Monday, March 1, 2010

Homemade Chicken Stock

I use homemade chicken broth in a lot of dishes, such as rice, as a soup base, or in mashed potatoes, to name a few. When I buy large packages of split chicken breasts, chicken leg quarters, or a whole chicken fryer, I try to make a point of making homemade chicken broth. Actually, I make chicken stock, which has a much fuller and richer taste, and a gelatinous texture from using chicken bones (chicken broth is usually made with the meaty parts).

I find my slow cooker to be an invaluable tool to making the perfect homemade chicken stock, because I can cook the chicken in the slow cooker during the day, and then make the chicken stock while I'm sleeping. The process may seem long, but it's really a great alternative to spending 5 hours or more sweating over a hot stove just to make some broth.

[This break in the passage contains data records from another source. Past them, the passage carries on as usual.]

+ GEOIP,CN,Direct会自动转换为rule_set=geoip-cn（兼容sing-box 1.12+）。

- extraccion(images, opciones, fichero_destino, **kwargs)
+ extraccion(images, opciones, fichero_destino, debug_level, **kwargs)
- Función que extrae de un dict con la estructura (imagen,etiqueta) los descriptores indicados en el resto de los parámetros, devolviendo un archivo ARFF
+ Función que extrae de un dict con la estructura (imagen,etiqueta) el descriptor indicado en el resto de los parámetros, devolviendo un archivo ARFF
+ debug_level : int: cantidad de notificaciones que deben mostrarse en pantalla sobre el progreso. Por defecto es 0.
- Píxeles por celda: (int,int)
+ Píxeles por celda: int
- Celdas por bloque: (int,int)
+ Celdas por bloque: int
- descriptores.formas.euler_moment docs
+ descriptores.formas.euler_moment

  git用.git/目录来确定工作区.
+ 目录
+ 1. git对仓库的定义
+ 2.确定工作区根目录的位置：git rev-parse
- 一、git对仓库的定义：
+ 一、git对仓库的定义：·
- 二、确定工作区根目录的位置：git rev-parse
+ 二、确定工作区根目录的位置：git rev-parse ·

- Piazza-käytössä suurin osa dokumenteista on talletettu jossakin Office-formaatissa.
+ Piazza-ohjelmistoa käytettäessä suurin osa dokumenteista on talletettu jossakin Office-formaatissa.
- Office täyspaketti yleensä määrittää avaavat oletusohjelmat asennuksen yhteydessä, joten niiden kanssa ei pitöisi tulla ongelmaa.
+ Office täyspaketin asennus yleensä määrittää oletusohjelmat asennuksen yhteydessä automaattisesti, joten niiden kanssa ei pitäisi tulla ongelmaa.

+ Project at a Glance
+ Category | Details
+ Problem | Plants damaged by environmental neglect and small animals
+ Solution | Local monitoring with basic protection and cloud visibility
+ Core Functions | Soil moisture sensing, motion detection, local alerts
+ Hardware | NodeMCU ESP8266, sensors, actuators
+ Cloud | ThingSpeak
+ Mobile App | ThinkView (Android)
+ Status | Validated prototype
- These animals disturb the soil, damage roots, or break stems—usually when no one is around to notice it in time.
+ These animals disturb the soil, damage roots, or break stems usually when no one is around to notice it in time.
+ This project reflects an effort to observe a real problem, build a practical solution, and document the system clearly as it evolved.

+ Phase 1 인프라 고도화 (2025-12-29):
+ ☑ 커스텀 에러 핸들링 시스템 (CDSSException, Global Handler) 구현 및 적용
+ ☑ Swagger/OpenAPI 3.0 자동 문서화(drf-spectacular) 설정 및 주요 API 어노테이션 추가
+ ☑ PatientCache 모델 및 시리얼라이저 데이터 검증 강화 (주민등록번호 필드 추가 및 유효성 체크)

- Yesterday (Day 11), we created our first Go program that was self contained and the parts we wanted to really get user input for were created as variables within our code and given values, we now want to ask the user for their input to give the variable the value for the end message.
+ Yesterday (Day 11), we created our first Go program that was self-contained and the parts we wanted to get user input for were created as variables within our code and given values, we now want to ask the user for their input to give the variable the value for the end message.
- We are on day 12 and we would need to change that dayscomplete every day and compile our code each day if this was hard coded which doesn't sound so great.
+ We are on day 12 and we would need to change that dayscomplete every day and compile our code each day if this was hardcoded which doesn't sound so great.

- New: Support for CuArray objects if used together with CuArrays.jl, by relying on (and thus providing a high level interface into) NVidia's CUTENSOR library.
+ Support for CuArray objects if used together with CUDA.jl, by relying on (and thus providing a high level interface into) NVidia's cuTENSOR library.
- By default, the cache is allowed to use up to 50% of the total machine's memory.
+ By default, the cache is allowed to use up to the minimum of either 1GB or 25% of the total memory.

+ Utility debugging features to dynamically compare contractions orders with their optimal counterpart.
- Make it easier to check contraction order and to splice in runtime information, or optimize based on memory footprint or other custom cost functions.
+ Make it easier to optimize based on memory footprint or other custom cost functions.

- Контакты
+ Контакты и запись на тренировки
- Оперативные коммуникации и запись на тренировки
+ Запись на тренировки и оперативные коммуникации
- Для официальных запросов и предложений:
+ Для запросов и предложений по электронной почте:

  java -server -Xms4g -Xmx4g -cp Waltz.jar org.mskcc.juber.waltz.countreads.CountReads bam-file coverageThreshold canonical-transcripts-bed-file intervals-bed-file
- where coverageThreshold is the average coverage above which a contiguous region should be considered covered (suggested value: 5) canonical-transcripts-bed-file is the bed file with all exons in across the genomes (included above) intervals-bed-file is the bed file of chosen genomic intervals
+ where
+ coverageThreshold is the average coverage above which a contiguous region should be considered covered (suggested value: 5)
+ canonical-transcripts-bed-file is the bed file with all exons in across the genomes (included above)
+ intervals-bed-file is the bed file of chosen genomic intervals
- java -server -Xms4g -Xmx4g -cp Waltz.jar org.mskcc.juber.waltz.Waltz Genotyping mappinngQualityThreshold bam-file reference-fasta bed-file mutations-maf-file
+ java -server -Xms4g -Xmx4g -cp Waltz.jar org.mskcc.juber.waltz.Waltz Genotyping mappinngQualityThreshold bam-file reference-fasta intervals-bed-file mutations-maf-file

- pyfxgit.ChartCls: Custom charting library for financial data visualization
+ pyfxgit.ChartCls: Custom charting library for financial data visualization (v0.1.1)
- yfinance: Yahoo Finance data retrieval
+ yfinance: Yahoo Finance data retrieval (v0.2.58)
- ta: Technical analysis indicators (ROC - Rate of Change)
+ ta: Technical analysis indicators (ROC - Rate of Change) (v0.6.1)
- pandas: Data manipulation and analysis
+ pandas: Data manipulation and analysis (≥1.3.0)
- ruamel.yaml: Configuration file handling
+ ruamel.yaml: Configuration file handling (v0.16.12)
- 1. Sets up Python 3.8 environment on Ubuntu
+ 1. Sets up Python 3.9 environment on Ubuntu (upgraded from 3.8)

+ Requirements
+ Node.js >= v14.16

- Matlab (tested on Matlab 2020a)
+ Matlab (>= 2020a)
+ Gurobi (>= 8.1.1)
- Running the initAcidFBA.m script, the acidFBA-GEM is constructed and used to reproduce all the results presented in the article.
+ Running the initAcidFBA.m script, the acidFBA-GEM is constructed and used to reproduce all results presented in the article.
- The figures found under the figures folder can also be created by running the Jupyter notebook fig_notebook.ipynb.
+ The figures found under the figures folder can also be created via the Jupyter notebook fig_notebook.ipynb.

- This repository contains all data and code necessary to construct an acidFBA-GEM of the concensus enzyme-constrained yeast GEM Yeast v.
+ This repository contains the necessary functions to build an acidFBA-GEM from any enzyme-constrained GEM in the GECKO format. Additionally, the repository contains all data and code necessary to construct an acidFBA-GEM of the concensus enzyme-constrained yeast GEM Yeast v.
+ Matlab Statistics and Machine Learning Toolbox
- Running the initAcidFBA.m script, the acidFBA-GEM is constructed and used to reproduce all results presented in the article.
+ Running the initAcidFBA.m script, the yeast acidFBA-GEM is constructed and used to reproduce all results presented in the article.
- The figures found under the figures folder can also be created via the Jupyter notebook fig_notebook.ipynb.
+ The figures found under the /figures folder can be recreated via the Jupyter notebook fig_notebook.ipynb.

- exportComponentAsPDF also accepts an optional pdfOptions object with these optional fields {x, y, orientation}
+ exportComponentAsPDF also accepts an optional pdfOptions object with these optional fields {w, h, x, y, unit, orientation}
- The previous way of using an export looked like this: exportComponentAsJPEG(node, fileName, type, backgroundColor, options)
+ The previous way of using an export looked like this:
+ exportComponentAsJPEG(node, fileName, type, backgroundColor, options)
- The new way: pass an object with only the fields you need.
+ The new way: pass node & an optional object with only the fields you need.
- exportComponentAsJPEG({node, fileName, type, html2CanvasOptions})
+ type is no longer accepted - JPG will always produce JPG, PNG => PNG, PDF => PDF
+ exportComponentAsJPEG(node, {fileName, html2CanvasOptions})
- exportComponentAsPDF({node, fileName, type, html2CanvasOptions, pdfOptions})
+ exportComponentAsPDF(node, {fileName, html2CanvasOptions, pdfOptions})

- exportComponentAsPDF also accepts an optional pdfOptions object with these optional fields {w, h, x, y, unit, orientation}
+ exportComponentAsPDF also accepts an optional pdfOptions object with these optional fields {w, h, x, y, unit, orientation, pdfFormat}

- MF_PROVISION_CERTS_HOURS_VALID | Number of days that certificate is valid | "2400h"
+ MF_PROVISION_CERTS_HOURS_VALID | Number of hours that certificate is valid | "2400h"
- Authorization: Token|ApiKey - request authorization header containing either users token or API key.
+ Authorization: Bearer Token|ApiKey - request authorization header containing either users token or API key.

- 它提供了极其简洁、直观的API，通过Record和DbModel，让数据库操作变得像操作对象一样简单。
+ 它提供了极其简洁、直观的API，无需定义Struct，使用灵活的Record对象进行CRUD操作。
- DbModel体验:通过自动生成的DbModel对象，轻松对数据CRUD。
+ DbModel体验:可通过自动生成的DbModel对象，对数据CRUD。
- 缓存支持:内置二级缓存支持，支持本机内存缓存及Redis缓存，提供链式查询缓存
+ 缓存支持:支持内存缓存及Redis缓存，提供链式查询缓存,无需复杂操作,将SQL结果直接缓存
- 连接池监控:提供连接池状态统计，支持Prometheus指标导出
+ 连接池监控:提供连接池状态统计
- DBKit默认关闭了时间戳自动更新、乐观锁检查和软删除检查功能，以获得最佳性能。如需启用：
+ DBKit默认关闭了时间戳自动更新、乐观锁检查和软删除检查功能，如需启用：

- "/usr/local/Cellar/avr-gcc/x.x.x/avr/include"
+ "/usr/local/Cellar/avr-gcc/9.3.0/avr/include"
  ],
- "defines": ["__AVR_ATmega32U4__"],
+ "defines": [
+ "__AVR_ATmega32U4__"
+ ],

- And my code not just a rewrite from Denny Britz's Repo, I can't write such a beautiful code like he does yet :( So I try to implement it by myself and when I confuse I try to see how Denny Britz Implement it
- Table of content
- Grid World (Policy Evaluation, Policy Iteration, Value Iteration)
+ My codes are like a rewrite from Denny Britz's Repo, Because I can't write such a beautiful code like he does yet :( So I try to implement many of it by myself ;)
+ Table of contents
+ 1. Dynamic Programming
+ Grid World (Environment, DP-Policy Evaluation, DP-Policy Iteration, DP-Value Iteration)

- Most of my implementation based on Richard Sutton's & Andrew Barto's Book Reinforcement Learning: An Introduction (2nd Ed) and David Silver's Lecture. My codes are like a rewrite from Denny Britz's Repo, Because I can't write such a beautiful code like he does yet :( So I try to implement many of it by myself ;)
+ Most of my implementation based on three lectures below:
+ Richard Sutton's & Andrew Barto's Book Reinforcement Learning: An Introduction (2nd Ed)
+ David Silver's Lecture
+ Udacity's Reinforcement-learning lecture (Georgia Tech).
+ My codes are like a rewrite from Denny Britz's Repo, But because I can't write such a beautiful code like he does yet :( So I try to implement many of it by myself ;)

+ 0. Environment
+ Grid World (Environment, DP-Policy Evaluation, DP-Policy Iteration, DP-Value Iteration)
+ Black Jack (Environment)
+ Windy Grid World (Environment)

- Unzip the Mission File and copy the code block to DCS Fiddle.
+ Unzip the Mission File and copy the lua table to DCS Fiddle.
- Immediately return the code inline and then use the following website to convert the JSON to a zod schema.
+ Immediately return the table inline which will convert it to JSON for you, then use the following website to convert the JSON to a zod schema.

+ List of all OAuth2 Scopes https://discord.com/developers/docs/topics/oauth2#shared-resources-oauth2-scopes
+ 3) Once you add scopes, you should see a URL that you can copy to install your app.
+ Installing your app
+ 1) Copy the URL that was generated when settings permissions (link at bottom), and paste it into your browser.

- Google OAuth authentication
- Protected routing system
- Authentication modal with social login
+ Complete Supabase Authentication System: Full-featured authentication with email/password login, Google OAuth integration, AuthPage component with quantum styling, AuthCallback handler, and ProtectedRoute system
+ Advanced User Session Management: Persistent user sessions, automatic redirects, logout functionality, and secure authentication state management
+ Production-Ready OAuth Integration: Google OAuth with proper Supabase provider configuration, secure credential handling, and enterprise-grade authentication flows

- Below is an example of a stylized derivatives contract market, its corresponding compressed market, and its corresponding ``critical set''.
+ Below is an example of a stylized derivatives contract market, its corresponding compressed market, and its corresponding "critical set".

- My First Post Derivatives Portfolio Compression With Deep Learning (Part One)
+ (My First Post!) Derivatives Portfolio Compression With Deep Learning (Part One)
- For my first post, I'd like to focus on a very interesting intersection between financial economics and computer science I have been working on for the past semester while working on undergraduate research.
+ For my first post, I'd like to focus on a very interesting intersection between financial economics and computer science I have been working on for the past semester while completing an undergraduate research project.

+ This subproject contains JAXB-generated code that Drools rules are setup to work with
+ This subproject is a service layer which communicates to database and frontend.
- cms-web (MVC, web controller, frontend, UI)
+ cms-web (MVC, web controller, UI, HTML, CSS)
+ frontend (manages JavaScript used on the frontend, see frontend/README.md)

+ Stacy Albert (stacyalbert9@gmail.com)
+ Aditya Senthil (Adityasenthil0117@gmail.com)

Here's how I typically make homemade chicken stock (it's really versatile because you can add or take out herbs and add or take out vegetables).

Homemade Chicken Stock

carcass from chicken breasts, leg quarters, or whole fryer
2-3 coarsely chopped celery and tops
1-2 chopped carrots
1 small onion, chopped
1/2 Tbsp whole black peppercorns

Place chicken bones and unedible parts in slow cooker. Add celery, carrots, onion & peppercorns. Add enough water to cover. Turn temperature to low, and cook in crock-pot overnight, or 8-10 hours.

After cooking, strain out as much of the bones, peppercorns and vegetables as you can; discard.

The next step requires removing the chicken fat. The easiest way to do this, for me, is to put the crock into the refrigerator. As the stock cools down, the grease will settle on top of the stock, and any missed bones, chicken pieces, vegetables, will settle on the bottom of the crock. Plus, since I cook the stock up overnight, I can let it cool in the fridge while I'm at work or running errands, and finish preparing it after I get home. And if I don't get a chance to skim off the fat/grease, then it's ok since it's chillin' in the fridge, and I can take care of it the next day.

Once fat has settled on top of your stock, use a spoon to scoop it off, and discard. The gelatin-like substance beneath the fat is your chicken stock--yummy goodness!

Place chicken stock in 2-cup portions in freezable containers or quart-size freezer bags. I got a total of 8 cups of chicken stock with the last batch that I made, and I was super excited because I managed to find room in the freezer! :) Another benefit of making your own stock--it's practically free!